- [Dataset extract]:
_ _ _

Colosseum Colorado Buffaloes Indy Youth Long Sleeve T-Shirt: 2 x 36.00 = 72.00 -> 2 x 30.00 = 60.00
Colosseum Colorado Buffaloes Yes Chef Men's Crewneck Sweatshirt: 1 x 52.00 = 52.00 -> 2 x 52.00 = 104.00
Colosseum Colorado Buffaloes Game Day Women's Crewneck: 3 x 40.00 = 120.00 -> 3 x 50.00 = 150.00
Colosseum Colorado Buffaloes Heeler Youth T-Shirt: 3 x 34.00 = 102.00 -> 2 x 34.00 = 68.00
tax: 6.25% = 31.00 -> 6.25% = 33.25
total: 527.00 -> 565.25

_ _ _

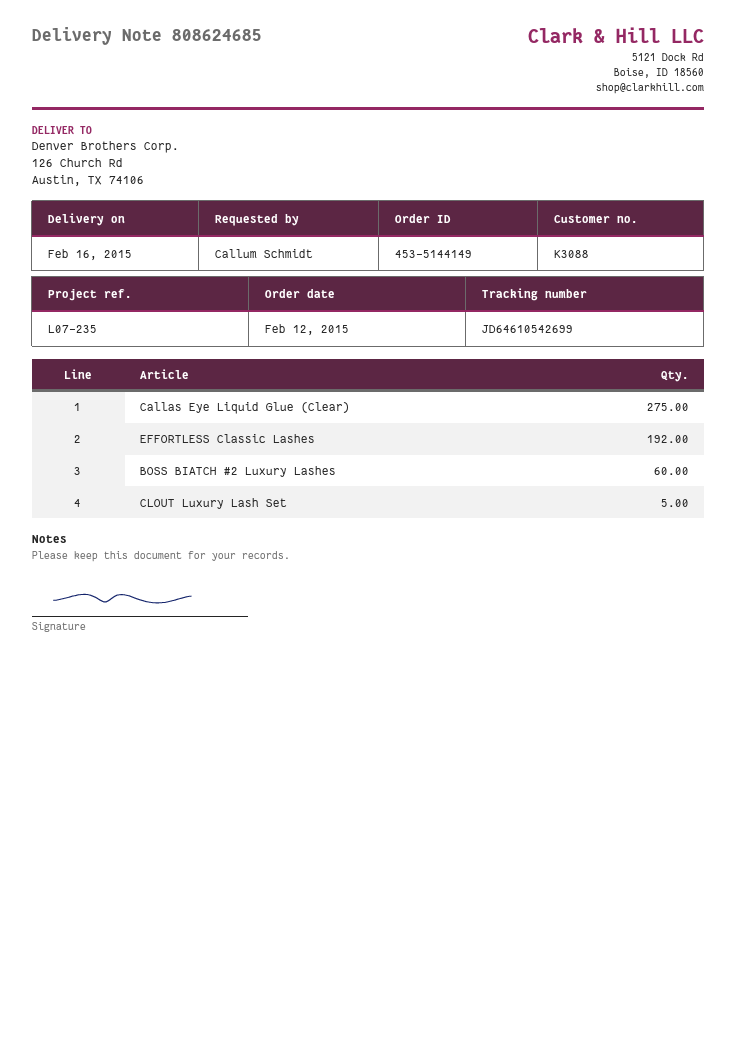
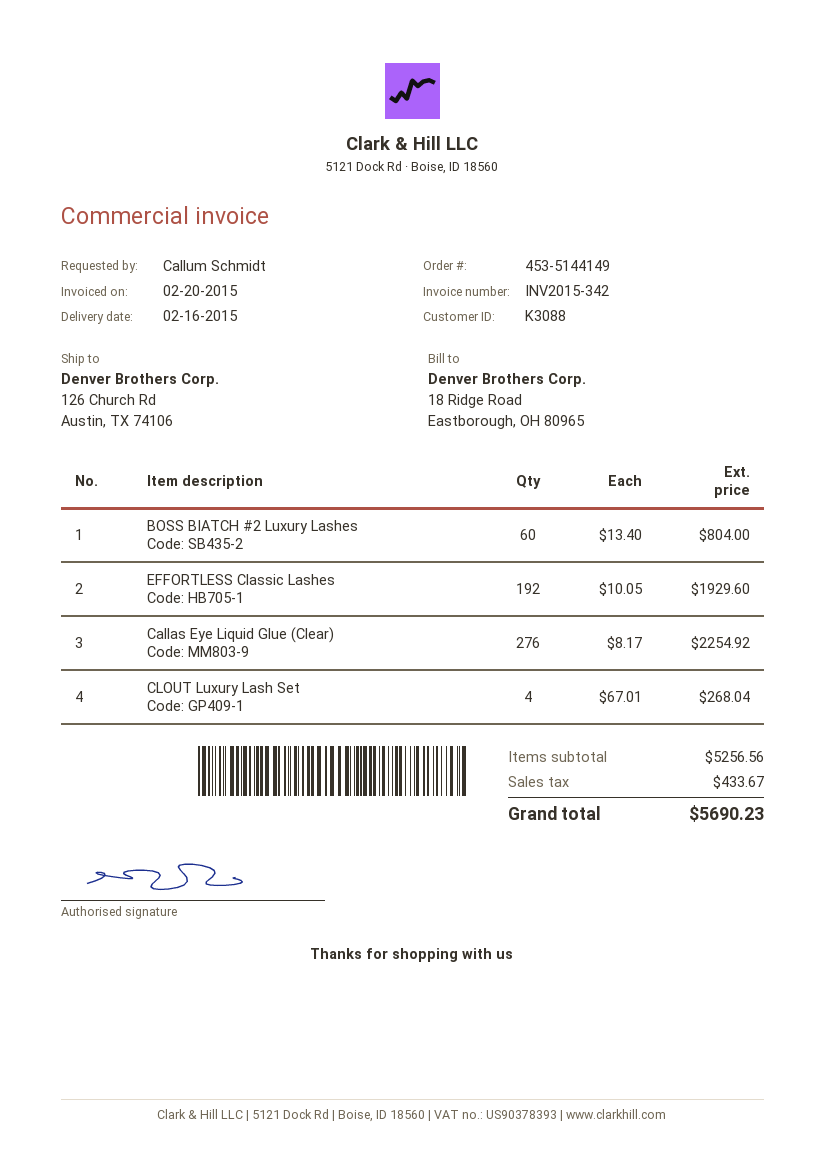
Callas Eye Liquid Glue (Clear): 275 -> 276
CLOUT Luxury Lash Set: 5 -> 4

_ _ _

- [Exercise prompt]: From the listing above, repeat exactly the lines starting at the line that includes "Colosseum Colorado Buffaloes Heeler" and ending at the line that includes "total: 527.00 -> 565.25", with nothing outside that span.

- [Your solution]:
Colosseum Colorado Buffaloes Heeler Youth T-Shirt: 3 x 34.00 = 102.00 -> 2 x 34.00 = 68.00
tax: 6.25% = 31.00 -> 6.25% = 33.25
total: 527.00 -> 565.25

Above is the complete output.